DATA PROVIDED

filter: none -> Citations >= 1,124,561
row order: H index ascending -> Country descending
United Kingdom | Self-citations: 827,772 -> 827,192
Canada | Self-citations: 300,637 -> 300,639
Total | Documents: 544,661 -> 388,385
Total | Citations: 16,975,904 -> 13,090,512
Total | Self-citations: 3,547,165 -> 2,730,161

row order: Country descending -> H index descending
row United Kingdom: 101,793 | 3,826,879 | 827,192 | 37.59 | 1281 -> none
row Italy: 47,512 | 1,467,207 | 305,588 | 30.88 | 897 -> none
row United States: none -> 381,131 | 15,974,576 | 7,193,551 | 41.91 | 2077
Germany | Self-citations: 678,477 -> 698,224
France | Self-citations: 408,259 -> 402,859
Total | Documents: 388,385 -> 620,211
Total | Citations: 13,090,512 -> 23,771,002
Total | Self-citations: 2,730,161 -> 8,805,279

ABOUT THIS TASK
Copy down every line of the entries containing the word "Documents".

RESPONSE TO THIS EXERCISE
Total | Documents: 544,661 -> 388,385
Total | Documents: 388,385 -> 620,211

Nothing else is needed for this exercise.